The New Republic has a gallery of London sketches by Blanchard Jerrold and Gustave Dore, done at the same time that Dickens was working on The Mystery of Edwin Drood. "These images," writes TNR reporter Hillary Kelly, "though criticized at their publication as exaggerated, get close to representing the darkness and sadness that Dickens too wanted to capture."
The new Edwin Drood monthly readalong is underway, over at Cloisterham Tales. Hereare the first two posts. (Please take note of the NO SPOILERS rule -- I broke it once with the Tale of Two Cities readalong, and earned myself a reprimand. I don't want that to happen to the rest of you!)

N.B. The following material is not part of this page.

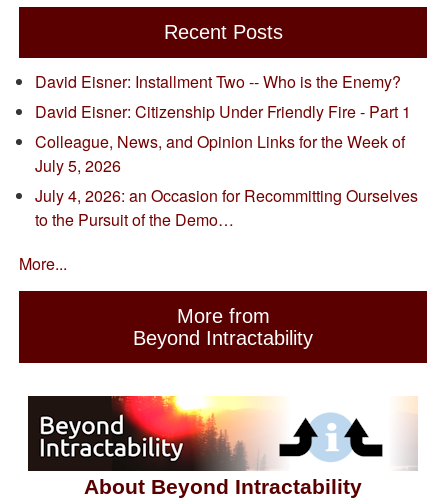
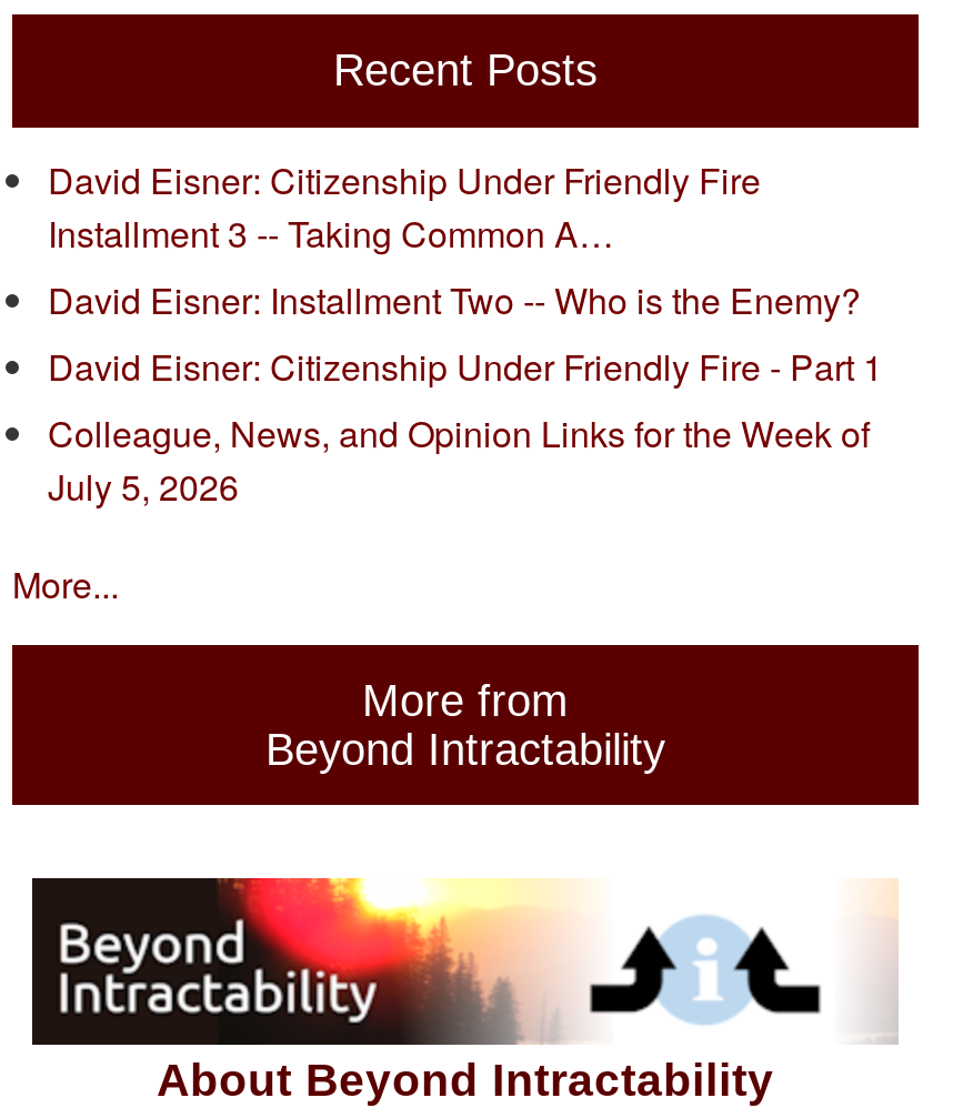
none -> [48,153,761,258] David Eisner: Citizenship Under Friendly Fire | Installment 3 -- Taking Common A…
moved [35,70,411,177] -> [48,273,883,511]: David Eisner: Installment Two -- Who is the Enemy? | David Eisner: Citizenship Under Friendly Fire - Part 1 | Colleague, News, and Opinion Links for the Week of | July 5, 2026
[35,184,418,231] July 4, 2026: an Occasion for Recommitting Ourselves | to the Pursuit of the Demo… -> none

And there's more: There's another new readalong, of Our Mutual Friend, going on over here! This is not an April Fool -- we've got two monthly Dickens readalongs going on at once now!
The new Drood Inquiry group will hold a one-day conference in September, "allowing the opportunity to consider Edwin Drood afresh, not purely as a puzzle to be solved but as a work of literature to be analysed and celebrated in its own right." Cloisterham Tales has more information!
A new site, promising "an interactive investigation of The Mystery of Edwin Drood," will be launching in April. The Dickensian reports:
"The Drood Inquiry, led by Chief Investigator Pete Orford, will begin in April 2014 when, month by month, digital scans of the original monthly numbers will be released on the site for visitors to follow the case and comment on events as they develop, leading to the opening of the full site in September with newly-commissioned character illustrations and summaries, a full discussion and explanation of all the key questions asked and solutions offered to date, and finally the long overdue opportunity for the public themselves to vote on how they think the Inimitable's unfinished story would truly have ended."
While the site is being prepared, you can visit sister site Cloisterham Tales for a "behind the scenes" look. I've only had time to skim it, but already I've seen a comparison of John Jasper with Wolverine from X-Men, so you know this is going to be interesting!
As I write this, the 2013 Dickens Universe is finishing up out in California. If any of you were there, we'd love to hear how it went! (Hat tip to David Perdue.)
In London, the Charles Dickens Museum has been added to the London Pass, "a sightseeing card providing tourists with entry to over 60 of the city's top attractions."
Speaking of the Dickens Museum, I recently ordered from them this set of facsimiles of the serialized version of Edwin Drood. Since then it's gone out of stock again -- it seems to go out of stock rather quickly, from what I've seen -- but when they get more of them in, I highly recommend them. It's a lovely, well-done set, and it's an especially poignant experience to look at the last one, which features a nice picture of Dickens and a short posthumous tribute.
Mr. Dickens recently showed up on the BBC children's show Horrible Histories. Check it out! According to Slate, he was doing a Morrissey song. I know squat about Morrissey, so I'll take their word for it.
(In fact, the train crash mentioned in the song took place while Dickens was writing Our Mutual Friend. But maybe it was easier to find a rhyme for Drood.)
In other TV news, the latest episode of AMC's Mad Men was titled "A Tale of Two Cities." Oddly enough, this took place while I was watching the LOST episode titled "A Tale of Two Cities." There's a Dickensidence for you.